John Collins Biography

John Collins is a naturalised Ghanaian who came to Ghana from Britain in 1952 and has been involved in the West African music scene since 1969. He is a guitarist, harmonica player and percussionist and has worked, recorded and played with numerous Ghanaian and Nigerian artists/ bands; the Jaguar Jokers, Francis Kenya, E.T. Mensah, Abladei, Fela Anikulapo-Kuti, Koo Nimo, Kwaa Mensah, Victor Uwaifo, Bob Pinodo, the Bunzus, the Black Berets, T.O. Jazz, S.K. Oppong, Atongo Zimba and Aaron Bebe Sukura. In the 1970’s Collins he ran own Bokoor highlife guitar band in James Town Accra which released twenty songs. In 1974 he played with the Bunzus Band at Fela Anikulapo Kuti’s African Shrine in Lagos and in 1977 Collins acted in Fela’s ‘Black President’ film.

In 1978 Collins presented the BBC External Service first ever series on African popular music called ‘In the African Groove’ and subsequently did forty other BBC broadcasts; as well as radio programs for the VOA and American Public Broadcasting, Radio Gabon, France Internationale, Radio Deutchevelle, Radio Netherlands and Radio stations in Ghana, Togo, Liberia, The Cote d’Ivoire, Canada, Denmark and Italy.

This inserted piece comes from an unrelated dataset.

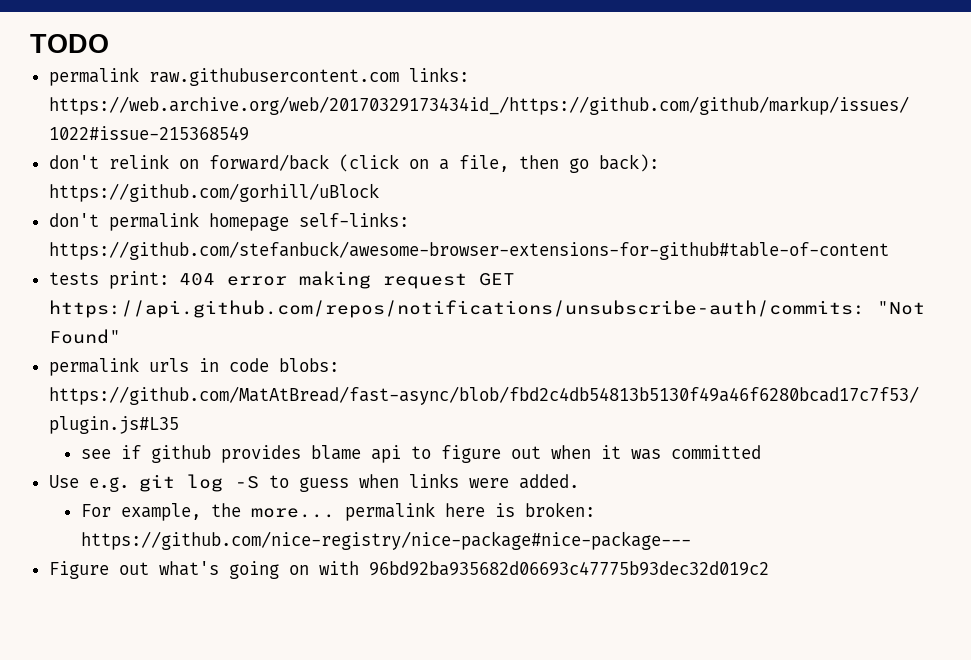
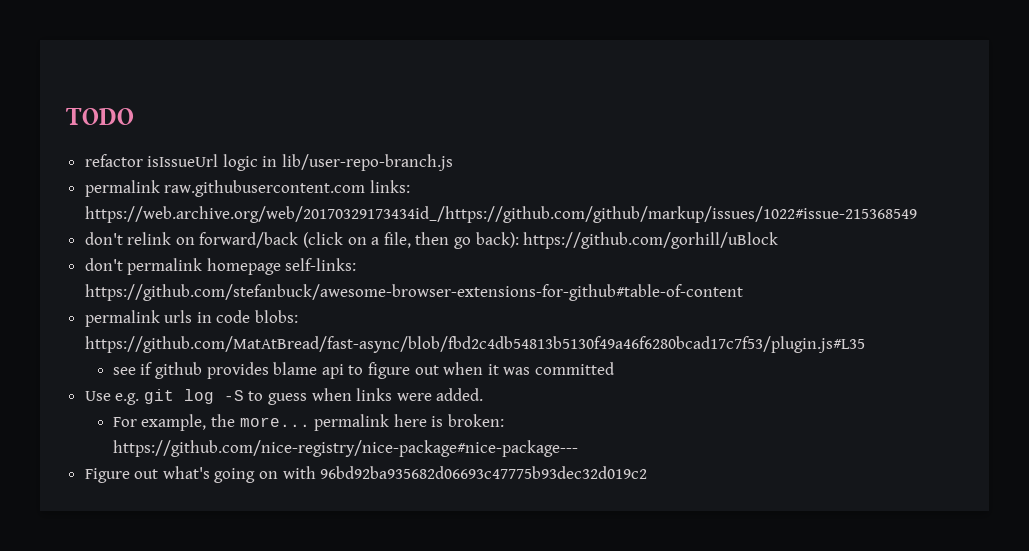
(109, 43) none -> [84,154,454,171] // refactor isIssueUrl logic in lib/user-repo-branch.js
[48,271,515,289] [48,300,925,318] [48,329,121,344] // tests print: 404 error making request GET https://api.github.com/repos/notifications/unsubscribe-auth/commits: "Not Found" -> (743, 292) none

In 1979 Collins became an Executive Member of MUSIGA (Musicians Union of Ghana) and became their representative in early negotiations between them and international copyright organisations such as the PRS .That year and with some members of his Bokoor Band Collins went to the UK where they taught African music and Black Studies to West Indian youth at the Wolverhampton Council for Community Relations in Britain.

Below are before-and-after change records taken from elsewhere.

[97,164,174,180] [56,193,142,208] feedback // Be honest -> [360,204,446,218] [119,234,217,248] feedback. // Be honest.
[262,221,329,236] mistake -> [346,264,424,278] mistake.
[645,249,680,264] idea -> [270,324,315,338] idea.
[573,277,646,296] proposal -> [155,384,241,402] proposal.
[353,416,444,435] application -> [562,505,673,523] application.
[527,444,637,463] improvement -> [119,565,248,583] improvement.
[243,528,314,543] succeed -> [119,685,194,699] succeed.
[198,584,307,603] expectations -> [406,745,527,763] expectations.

In 1982 and until the late 1990s Collins operated his Bokoor Recording Studio in Accra which recorded 200 bands and released 9 records and 60 commercial cassettes. Some of this material was later released on the World Music market; such as ‘Electric Highlife’ on the Hong Kong/USA Naxos label, ‘Vintage Palmwine’ and ‘Bokoor Beats’ on the Dutch Otrabanda label and the he ‘Guitar and Gun” released by Sterns/Earthworks of London

In the 1980s Collins made numerous lecture/workshop tours of Europe including giving the first presentation on African popular music at the launch of the International Association for the Study of Popular Music (IASPM] in Amsterdam in 1981; consequently in 1987 Collins was one of the local organisers for the International Conference that IASM held in Accra.

In 1990 Collins founded the Bokoor African Popular Music Archives Foundation (BAPMAF) and in 1992 presented two papers. One was ‘Goombay/ Gome Music and the Roots of Highlife’ for the very first PANAFEST held at Cape Coast, and the other was ‘The Concert Party and the Ghanaian School Syllabus’ at the National Festival of Arts and Culture (NAFAC) held in Kumasi. From 1994 – 96 Collins was Technical Director of the University of Mainz/ University of Ghana project to re-copy and re-document the Institute of African Studies music archives.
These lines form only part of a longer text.